Number Of Ingredients 15



Irish Stew With Lamb and Guinness image

Steps:

  • The barley is optional but it makes it even more traditional. Cook it in 3 cups of stock for 20 minutes then add it into the stew when you return the meat to the pot.
  • Cut off some of the parsley leaves and chop enough to make 2 tablespoons; reserve. Cut off some parsley stems, and tie them into a bundle with a few sprigs of rosemary and thyme; reserve.
  • Season the meat with salt and brown the meat in a little oil.
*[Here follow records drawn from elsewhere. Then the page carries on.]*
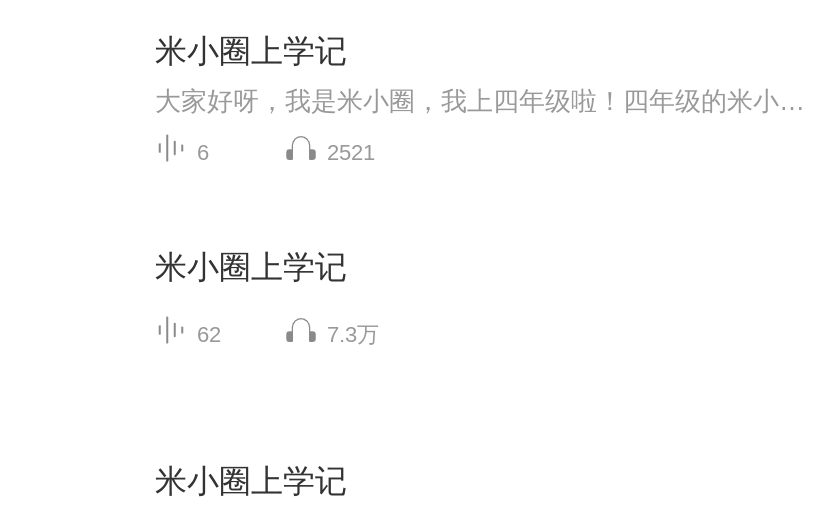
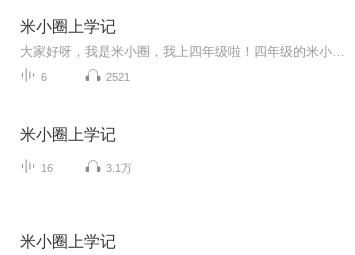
- 62
+ 16

- 7.3万
+ 3.1万
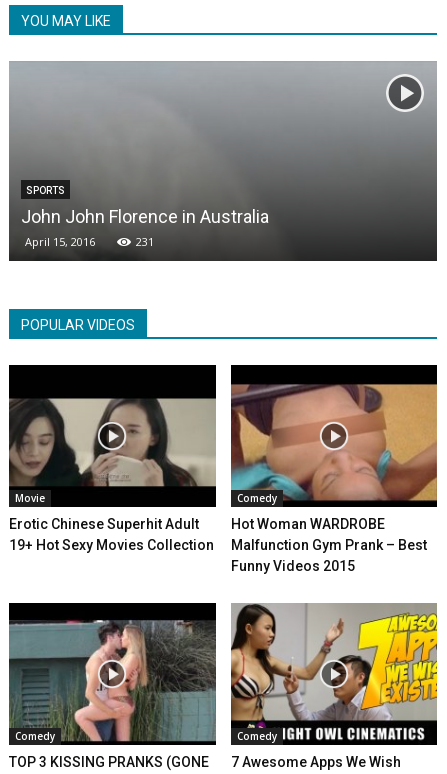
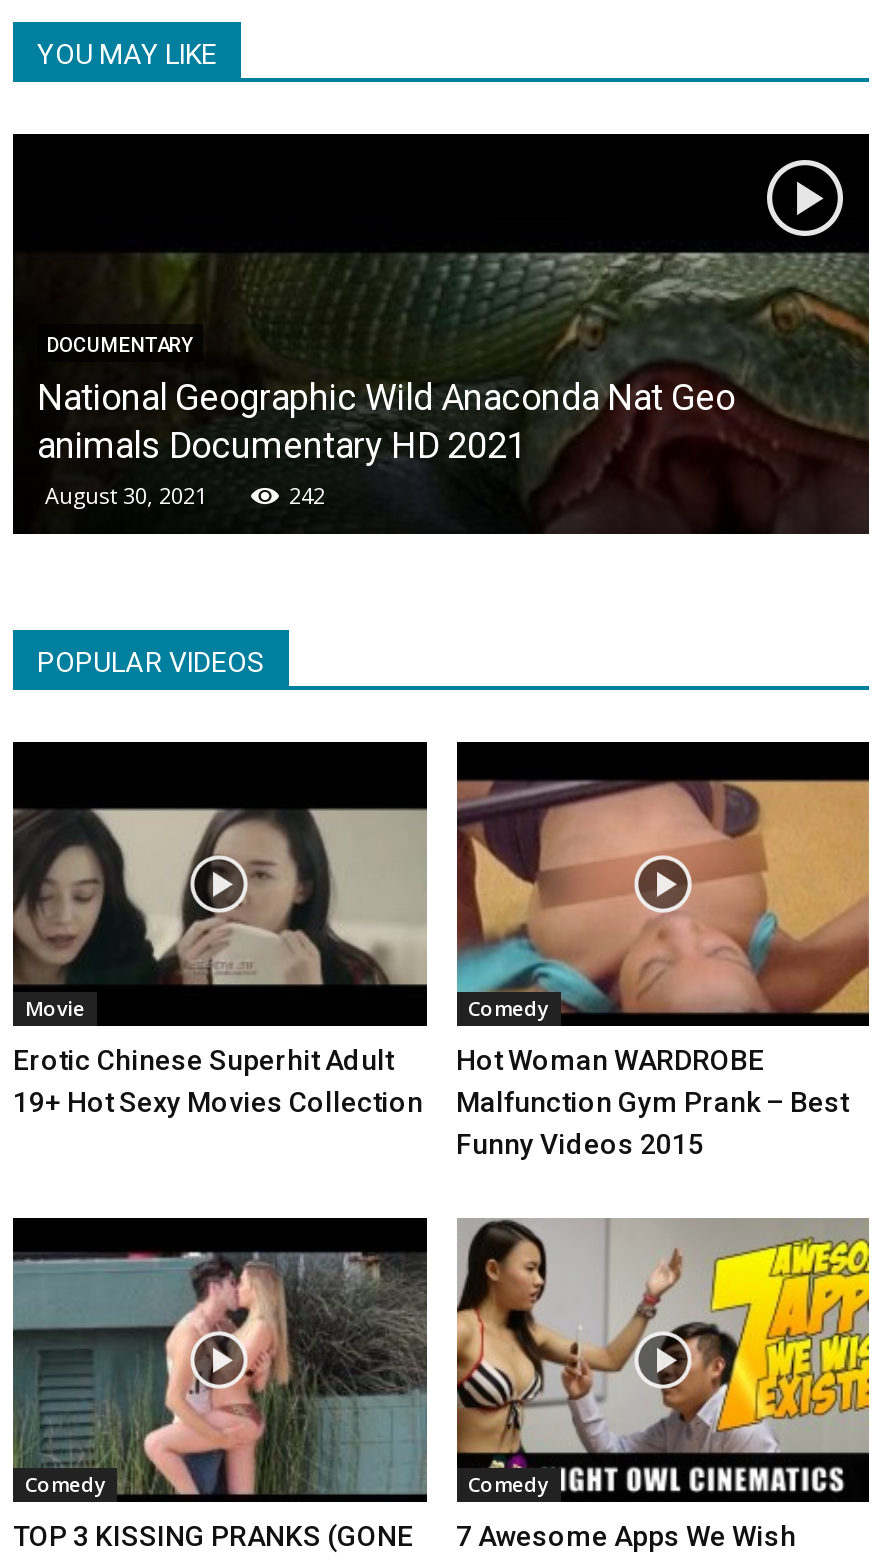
- [image]
- SPORTS
+ [image]
+ DOCUMENTARY

- John John Florence in Australia
- April 15, 2016
- 231
+ National Geographic Wild Anaconda Nat Geo
+ animals Documentary HD 2021
+ August 30, 2021
+ 242
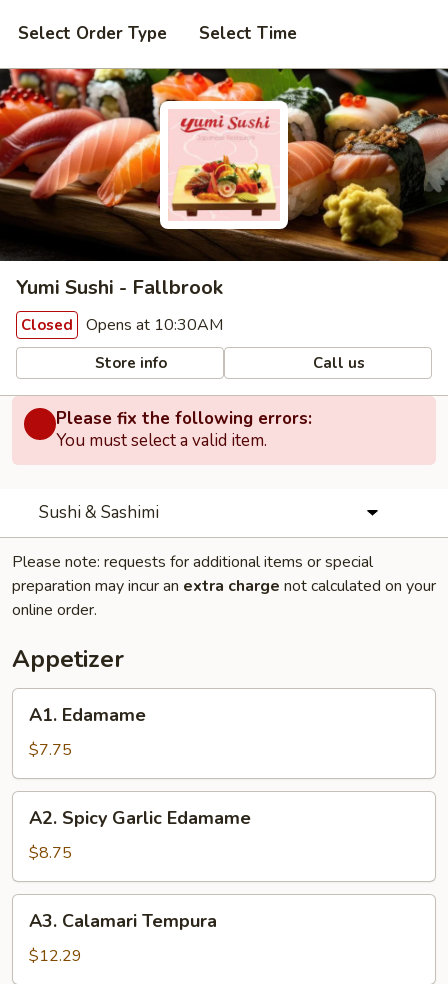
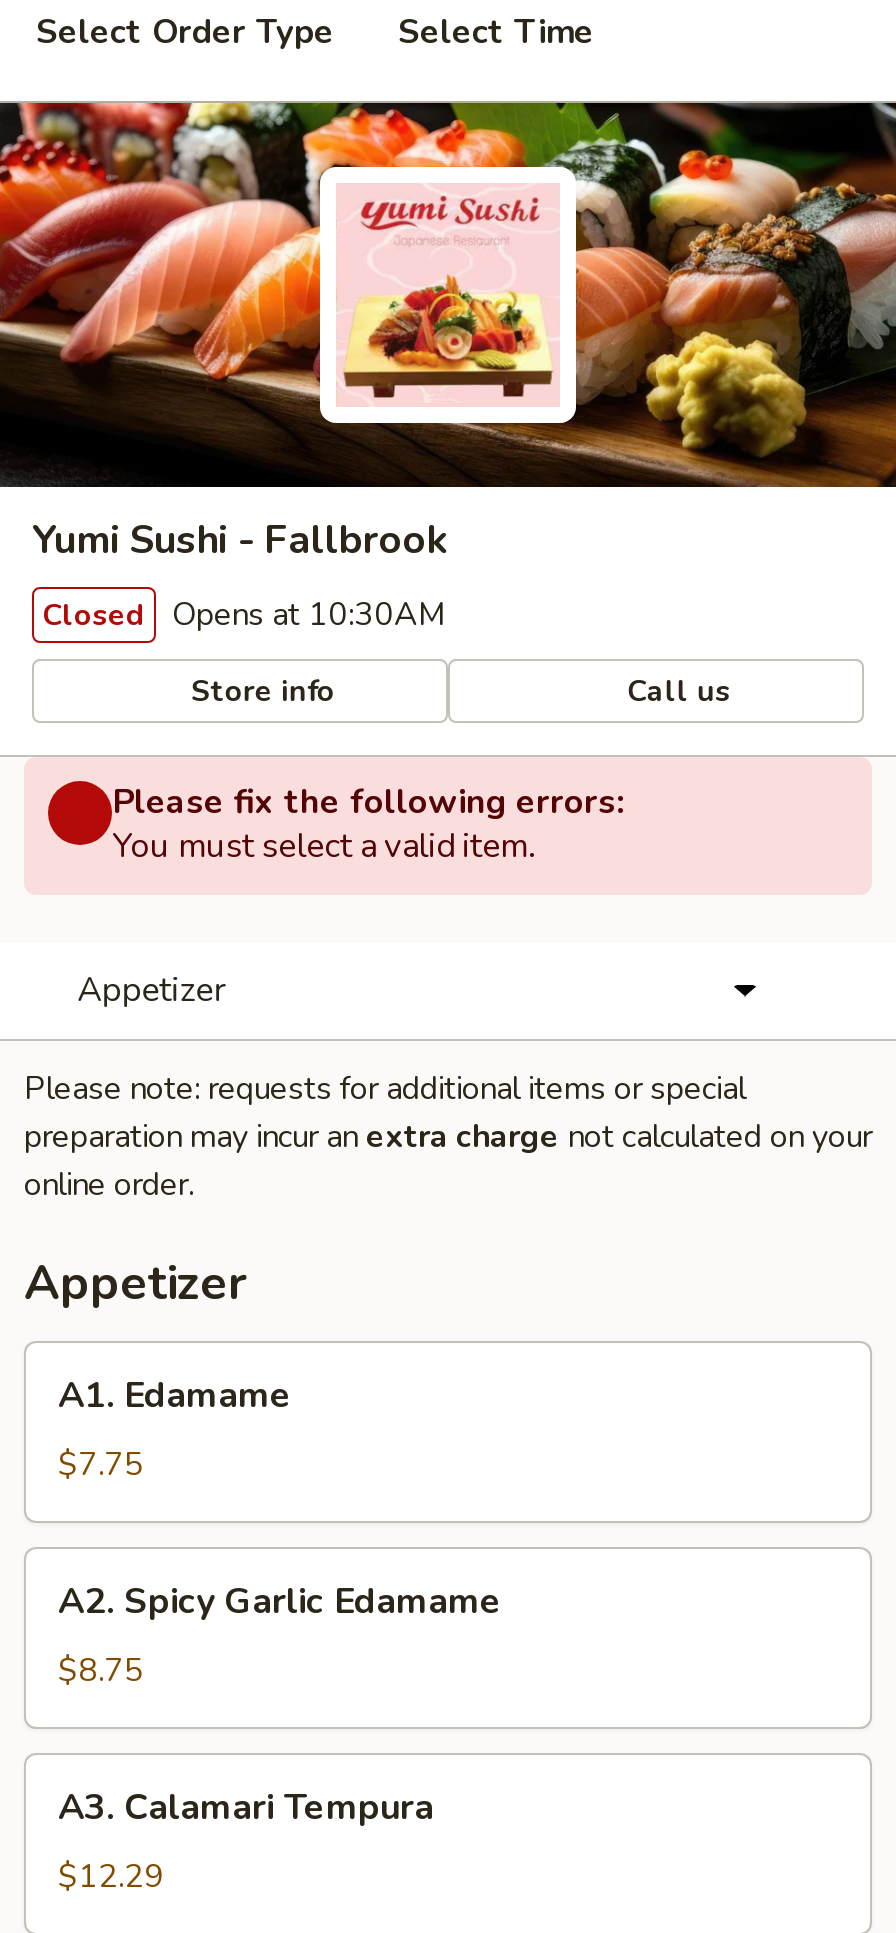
- Sushi & Sashimi
+ Appetizer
Remove and reserve, and sprinkle with a little flour, shaking off excess. Add the onions, garlic, carrots and celery to the pan and sauté, tossing to coat with the fat. Add the Guinness and deglaze, scraping up any caramelized meat juices. Add the potatoes, return the meat to the pot (and the barley if you're using it). Add enough stock to barely cover, cook over medium heat until just boiling, then reduce heat to very low and simmer 2 - 3 hours, until the meat is tender, stirring occasionally.
  • Check seasonings, add salt and pepper to taste, then remove from heat, stir in parsley and the cornstarch (mixed into 4 teaspoons water) and stir. Cook over low heat for a few more minutes to thicken. Serve with plenty of Irish brown or white soda bread, tea and more Guinness if you like.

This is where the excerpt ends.